Aufnahme in die Statistiken fanden die bereits erwähnten Formel-1-Supercomputer, die Mini-Supercomputer der ersten Generation von Alliant (FX40/ 80) und Convex (C1), die Mini-Supercomputer der zweiten Generation von Convex (C2) und FPS500-Systeme von Floating Point Systems (25), die transputerbasierten Parallelrechner von Meiko (Computing Surface) und von Parsytec (Multicluster-2 und Supercluster), die integrierten Vektorprozessor-Systeme von DEC (VAX 6000 VP und 9000 VP), die MP-1-SIMD-Parallelrechner von Maspar (26), die MIMD-Parallelrechner FX/2800 mit gemeinsamem Speicher von Alliant (27) sowie schließlich die MIMD-Parallelrechner (28) mit lokalem Speicher von Intel (iPSC/2 und iPSC/860) und von Ncube (29) mit den Ncube1 beziehungsweise Ncube2-Systemen.

Bei den Meiko-Computing-Surfaces-Systemen haben wir nur solche aufgenommen, die entweder mindestens vier 860 Prozessoren, vier Sparc-Prözessoren oder 16 Transputer-Prozessoren beinhalten.

Lange diskutiert wurde die Frage, ob die Produkte der US Firma Sequent (30) in die Statistiken miteinbezogen werden sollen. Diese stellt Parallelrechner (zwei bis 30 CPUS) her, die über einen Bus einen gemeinsamen Speicher nutzen.

Die Anwendungen auf Sequent - vornehmlich im Datenbankbereich - unterscheiden sich erheblich von den Anwendungen der anderen eingesetzten Supercomputer und Parallelrechner.

Wir haben uns - trotz der geringeren Leistungsfähigkeit der im Durchschnitt mit vier Prozessoren pro System betriebenen Parallelrechner - gerade wegen des Einsatzes vornehmlich im kommerziellen Bereich zur Aufnahme in die Statistik entschlossen.

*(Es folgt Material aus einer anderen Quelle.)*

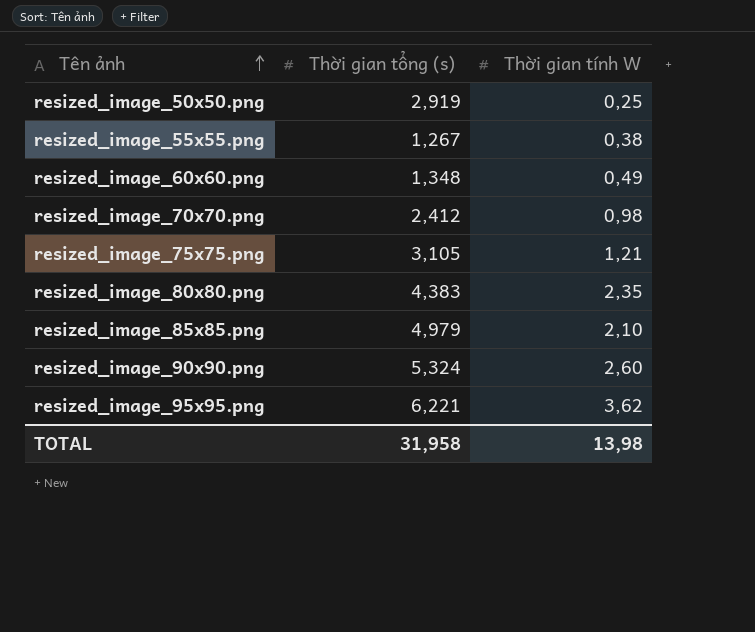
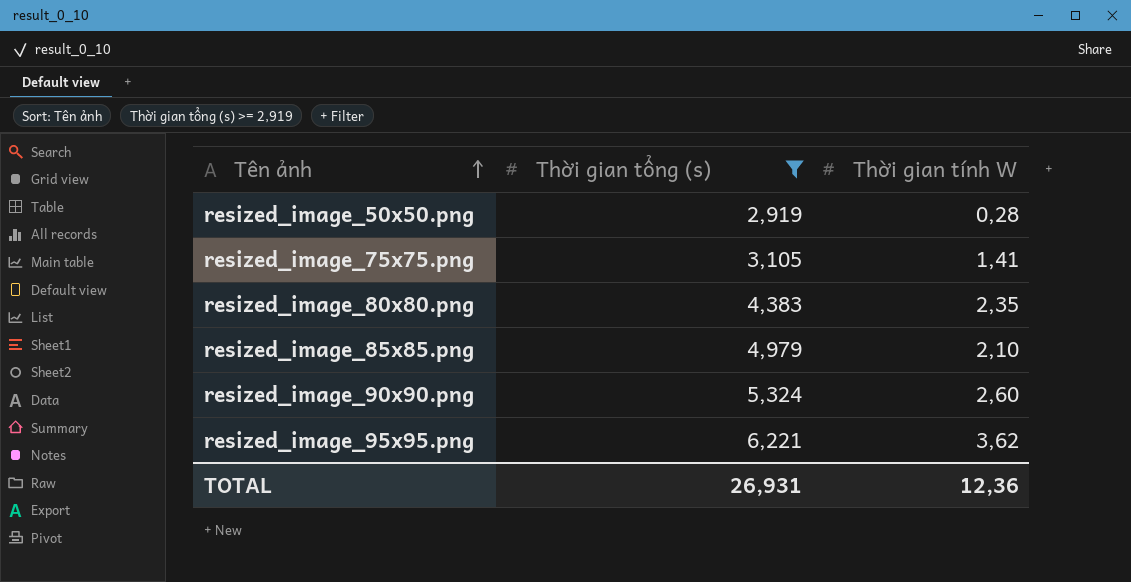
filter: none -> Thời gian tổng (s) >= 2,919
resized_image_50x50.png | Thời gian tính W: 0,25 -> 0,28
resized_image_75x75.png | Thời gian tính W: 1,21 -> 1,41
TOTAL | Thời gian tổng (s): 31,958 -> 26,931
TOTAL | Thời gian tính W: 13,98 -> 12,36

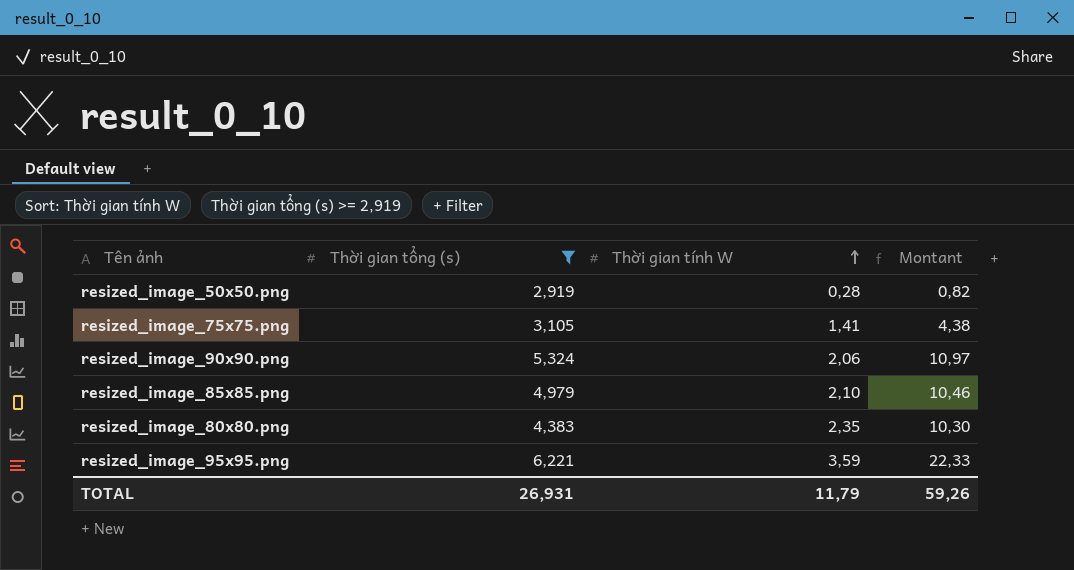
row order: Tên ảnh ascending -> Thời gian tính W ascending
column Montant | formula: none -> [Thời gian tổng (s)] * [Thời gian tính W]
resized_image_90x90.png | Thời gian tính W: 2,60 -> 2,06
resized_image_95x95.png | Thời gian tính W: 3,62 -> 3,59
TOTAL | Thời gian tính W: 12,36 -> 11,79

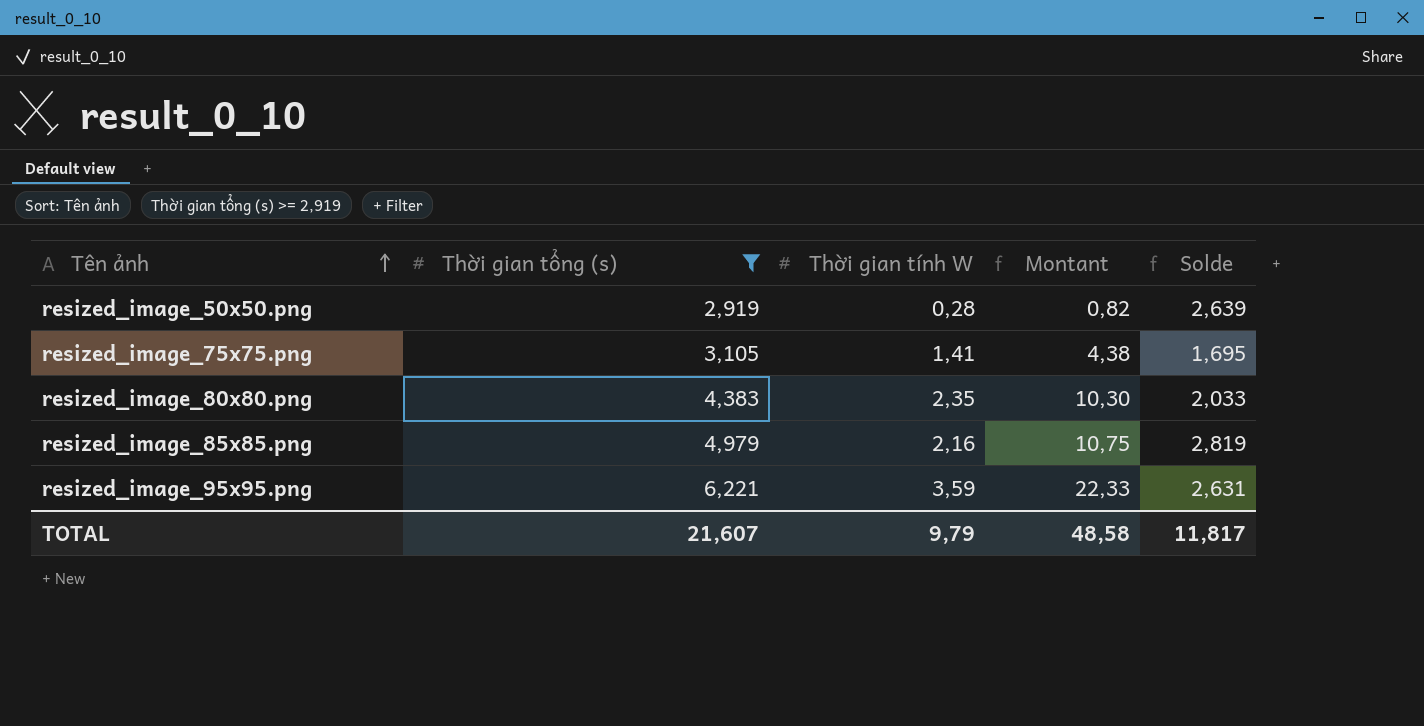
row order: Thời gian tính W ascending -> Tên ảnh ascending
column Solde | formula: none -> [Thời gian tổng (s)] - [Thời gian tính W]
row resized_image_90x90.png: 5,324 | 2,06 | 10,97 -> none
resized_image_85x85.png | Thời gian tính W: 2,10 -> 2,16
resized_image_85x85.png | Montant: 10,46 -> 10,75
TOTAL | Thời gian tổng (s): 26,931 -> 21,607
TOTAL | Thời gian tính W: 11,79 -> 9,79
TOTAL | Montant: 59,26 -> 48,58

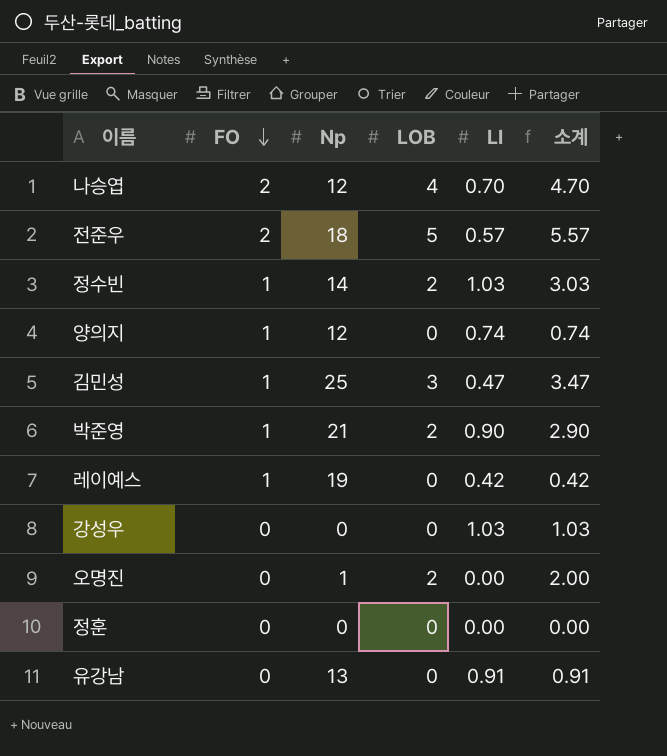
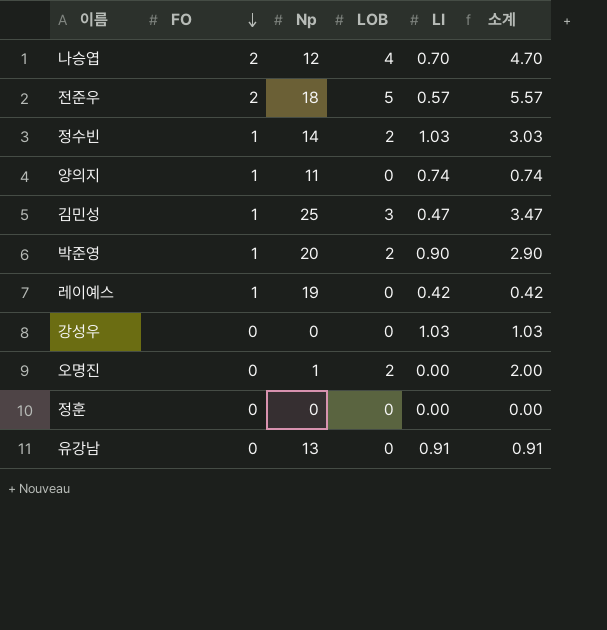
양의지 | Np: 12 -> 11
박준영 | Np: 21 -> 20

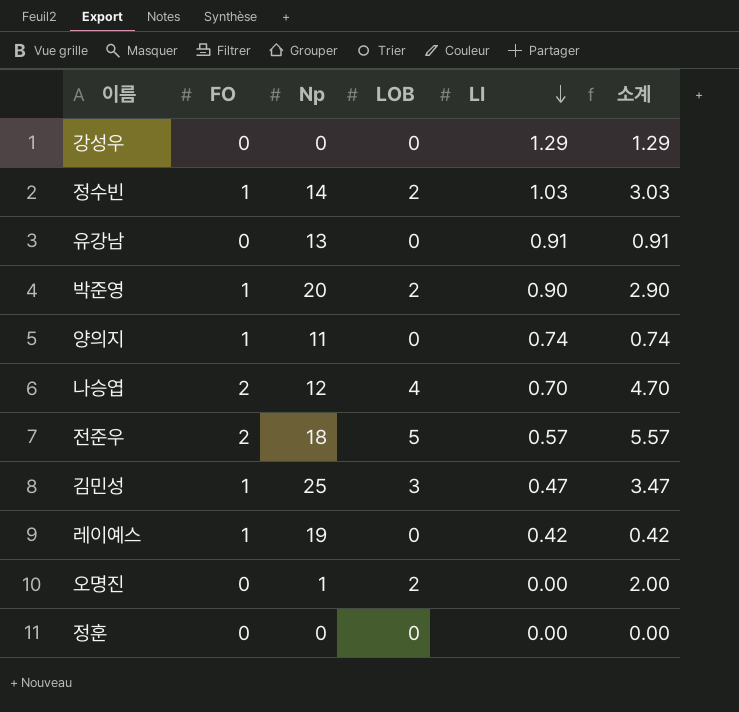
row order: FO descending -> LI descending
강성우 | LI: 1.03 -> 1.29
강성우 | 소계: 1.03 -> 1.29

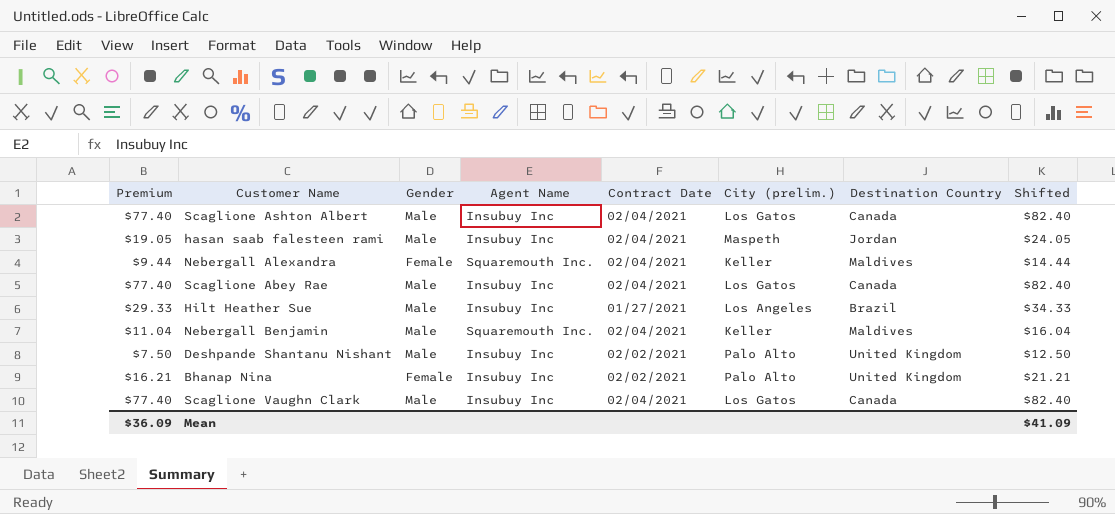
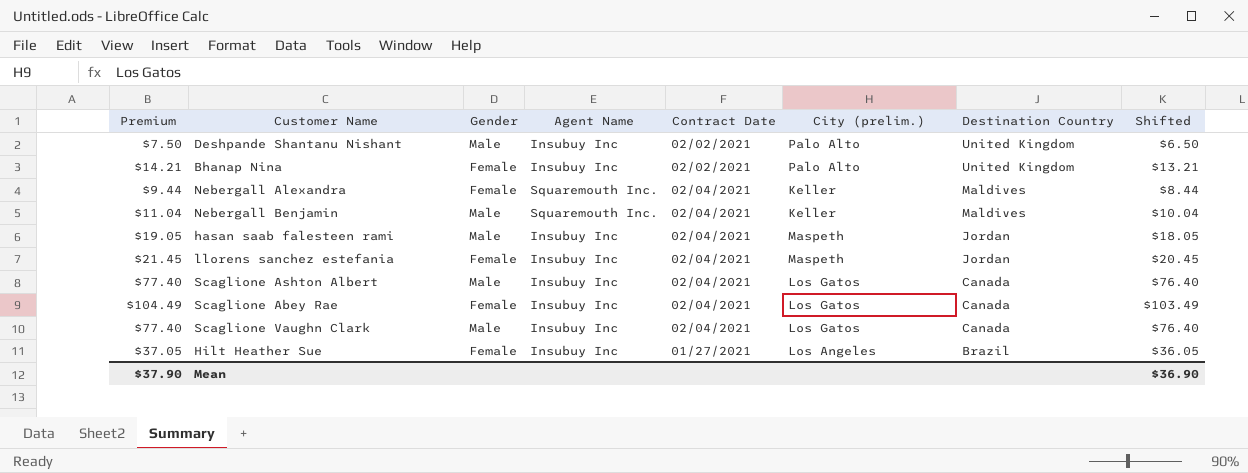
row order: none -> Destination Country descending
column Shifted | formula: [Premium] + 5 -> [Premium] - 1
Bhanap Nina | Premium: $16.21 -> $14.21
row llorens sanchez estefania: none -> $21.45 | Female | Insubuy Inc | 02/04/2021 | Maspeth | Jordan | $20.45
Scaglione Abey Rae | Premium: $77.40 -> $104.49
Scaglione Abey Rae | Gender: Male -> Female
Hilt Heather Sue | Premium: $29.33 -> $37.05
Hilt Heather Sue | Gender: Male -> Female
Mean | Premium: $36.09 -> $37.90
Mean | Shifted: $41.09 -> $36.90

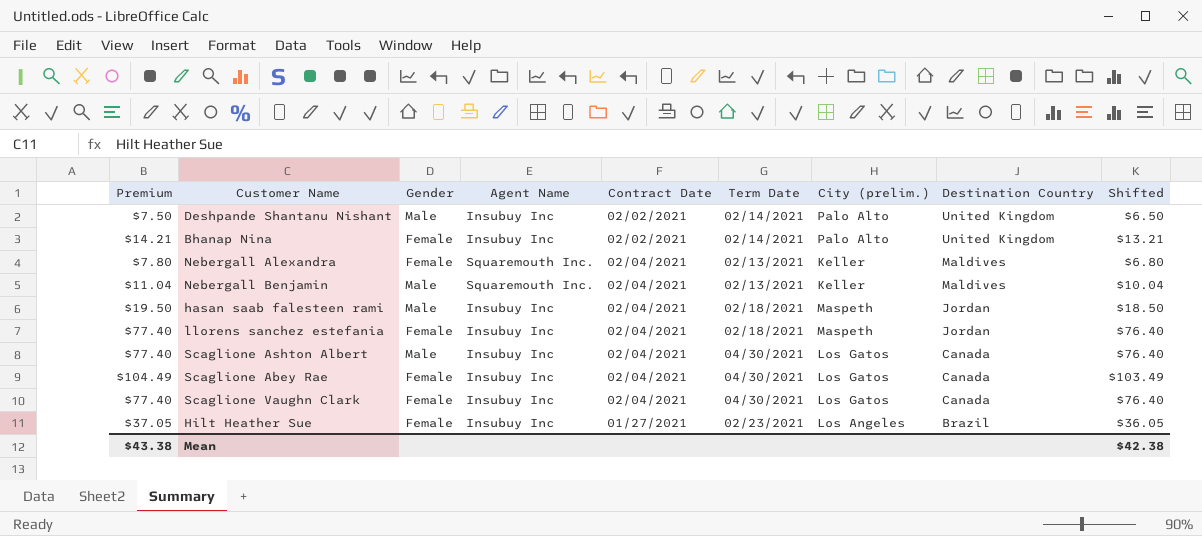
column Term Date | position: none -> 6
Nebergall Alexandra | Premium: $9.44 -> $7.80
Nebergall Alexandra | Shifted: $8.44 -> $6.80
hasan saab falesteen rami | Premium: $19.05 -> $19.50
hasan saab falesteen rami | Shifted: $18.05 -> $18.50
llorens sanchez estefania | Premium: $21.45 -> $77.40
llorens sanchez estefania | Shifted: $20.45 -> $76.40
Scaglione Vaughn Clark | Gender: Male -> Female
Mean | Premium: $37.90 -> $43.38
Mean | Shifted: $36.90 -> $42.38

Die hier vorgelegten Daten beruhen auf Herstellerangaben, sie konnten nur teilweise (etwa Formel-1-Klasse) durch eigene Recherchen überprüft werden.

Mit den hier vorgelegten Statistiken über Supercomputer und Parallelrechner wollten wir erstmalig den Markt für dieses innovative Gebiet zumindest für Europa transparent machen. Fragebögen, Rohdaten sowie Details der Architekturen etc. sind über die Autoren erhältlich.

Die Abbildung 7 weist aus, daß in Europa 1514 Supercomputer und Parallelrechner im Frühjahr 1991 installiert waren. Bei weitem am häufigsten werden Supercomputer und Parallelrechner in Großbritannien eingesetzt (528), gefolgt von Deutschland (319) und Frankreich (205). Allerdings führt Großbritannien nur deshalb so eindeutig, weil dort Meiko mit 166 Systemen (84 Prozent der Meiko Installationen) und Sequent mit 185 Systemen (56 Prozent der Sequent Installationen) überaus stark im Geschäft sind.

Abbildung 8 gibt genaue Auskunft darüber, wie viele Einzelprozessor-Systeme der verschiedenen Produkte im Einsatz sind. Das reicht vom einen Extrem, nur Einzelprozessor-Systeme bei der Convex C1 (sie hat nur einen Prozessor), bis zu den Systemen von Alliant, Intel, Maspar, Meiko, Ncube, Parsytec und Thinking Machines, die nur Mehrprozessor-Systeme bei Kunden installiert haben.

Keine Angaben über die Anzahl der Einprozessor-Systeme haben Cray und DEC gemacht. Zumindest bei Cray lag das aber nur daran, daß diese Daten nicht europaweit verfügbar sind, in Deutschland etwa ist die Cray-Situation bekannt (vergleiche Abbildung 4).

Dort gibt es von 18 Cray-Installationen - die Anlage in Bonn klammern wir aus - nur eine Einprozessor-Anlage (an der Universität Stuttgart als Fileserver), im Durchschnitt hat eine Cräy-Installation in Deutschland 2,8 Prozessoren.